The Jewel of Seven Stars
 “How do you mean?” 

 “Master Silvio will do the attacking; the other one will do the suffering.” 

 “Suffering?”  There was a note of pain in her voice. The Doctor smiled more broadly: 

 “Oh, please make your mind easy as to that. The other won’t suffer as we understand it; except perhaps in his structure and outfit.” 

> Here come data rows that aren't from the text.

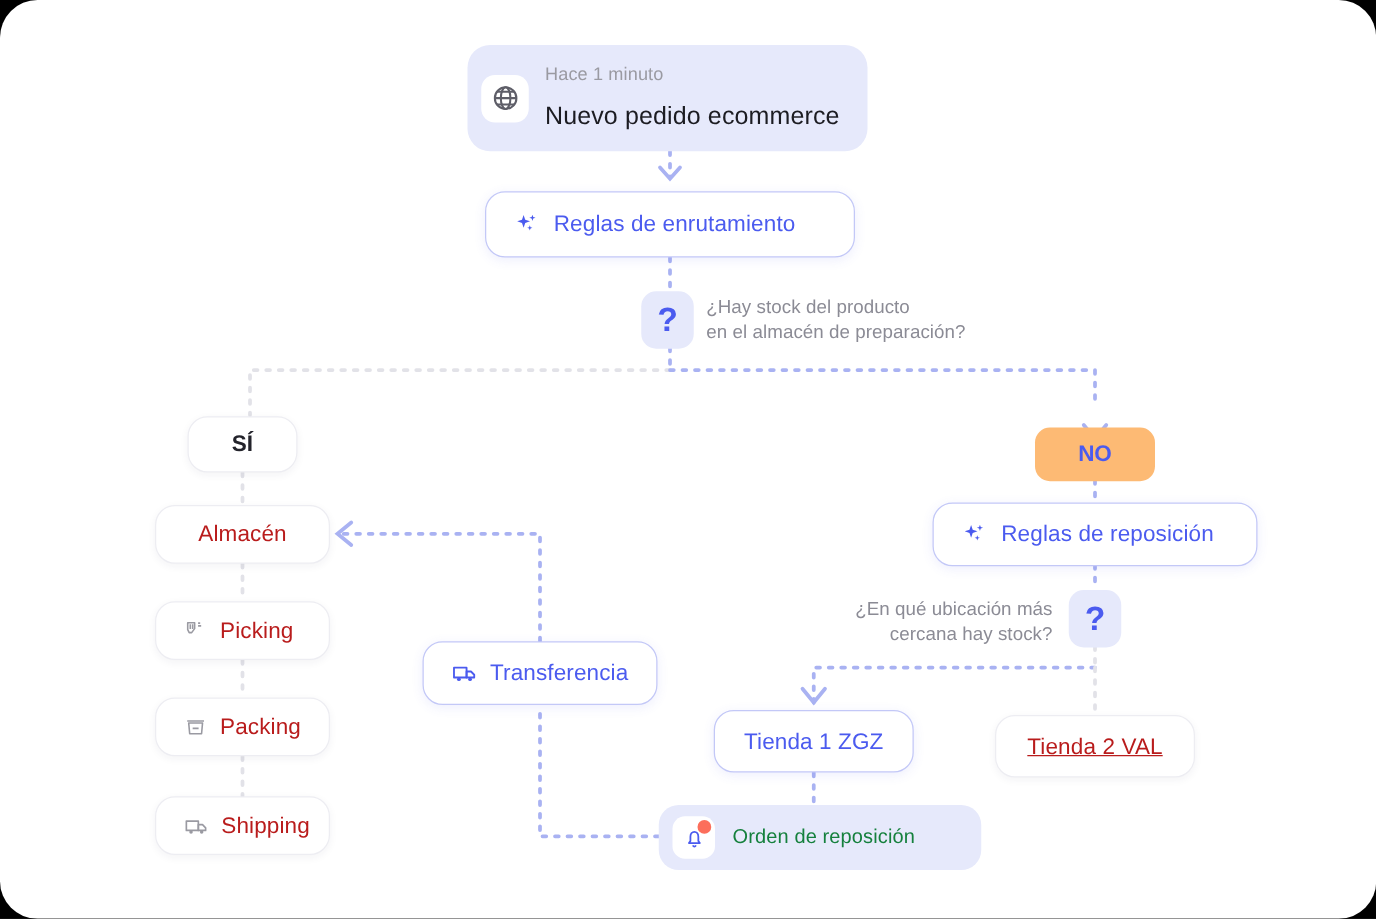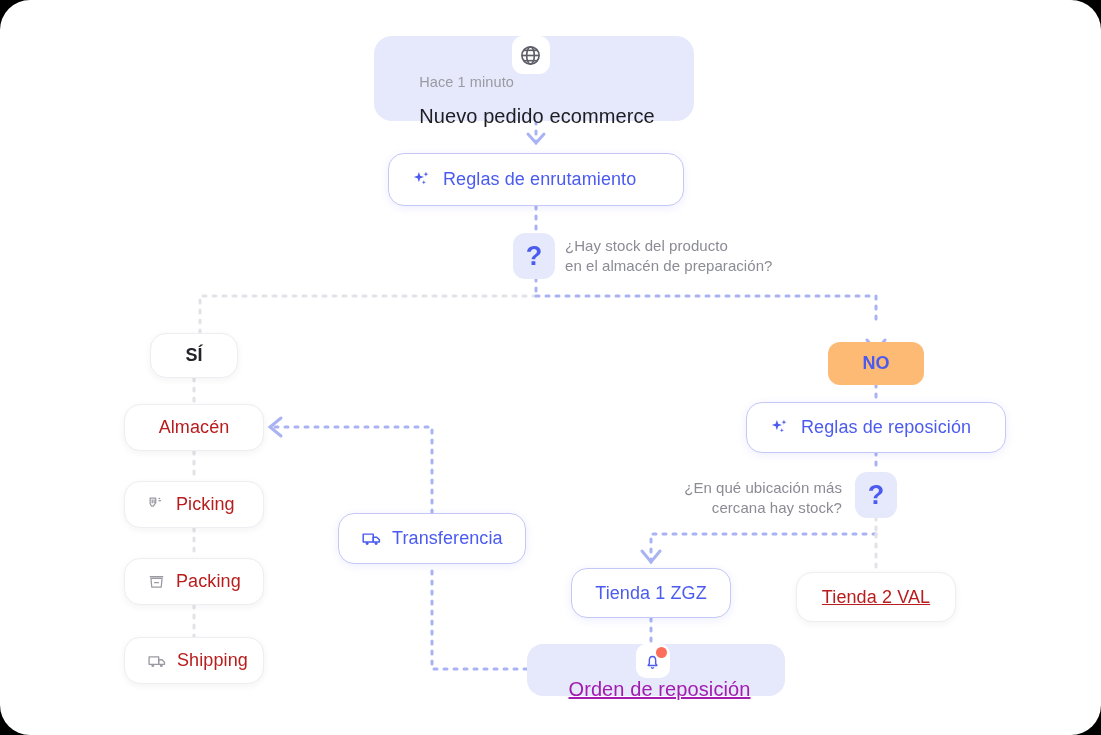--- a/index.html
+++ b/index.html
@@ -35,21 +35,20 @@
     align-items: center;
     border-radius: 16px;
     white-space: nowrap;
   }
 
   
   .card-lav {
     background: #E6E9FB;
     border-radius: 18px;
     padding: 0 18px 0 11px;
-    flex-direction: column;
   }
   .icon-tile {
     width: 38px;
     height: 38px;
     border-radius: 11px;
     background: #ffffff;
     display: flex;
     align-items: center;
     justify-content: center;
     flex: 0 0 auto;
@@ -70,25 +69,24 @@
   .red-dot {
     position: absolute;
     top: 3px;
     right: 3px;
     width: 11px;
     height: 11px;
     border-radius: 50%;
     background: #FC6E5B;
   }
   .order-label {
-    font-size: 20px;
-    color: #a21caf;
+    font-size: 16px;
+    color: #15803d;
     margin-left: 14px;
     letter-spacing: .1px;
-    text-decoration: underline;
   }
 
   
   .pill {
     background: #ffffff;
     border: 1.6px solid #EDEDF2;
     box-shadow: 0 2px 7px rgba(35,35,70,0.055);
     justify-content: center;
     font-size: 18px;
     color: #b91c1c;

 “What on earth do you mean?” 

 “Simply this, my dear young lady, that the antagonist will be a mummy cat like this one. There are, I take it, plenty of them to be had in Museum Street. I shall get one and place it here instead of that one—you won’t think that a temporary exchange will violate your Father’s instructions, I hope. We shall then find out, to begin with, whether Silvio objects to all mummy cats, or only to this one in particular.” 

 “I don’t know,” she said doubtfully.  “Father’s instructions seem very uncompromising.”  Then after a pause she went on:  “But of course under the circumstances anything that is to be ultimately for his good must be done. I suppose there can’t be anything very particular about the mummy of a cat.” 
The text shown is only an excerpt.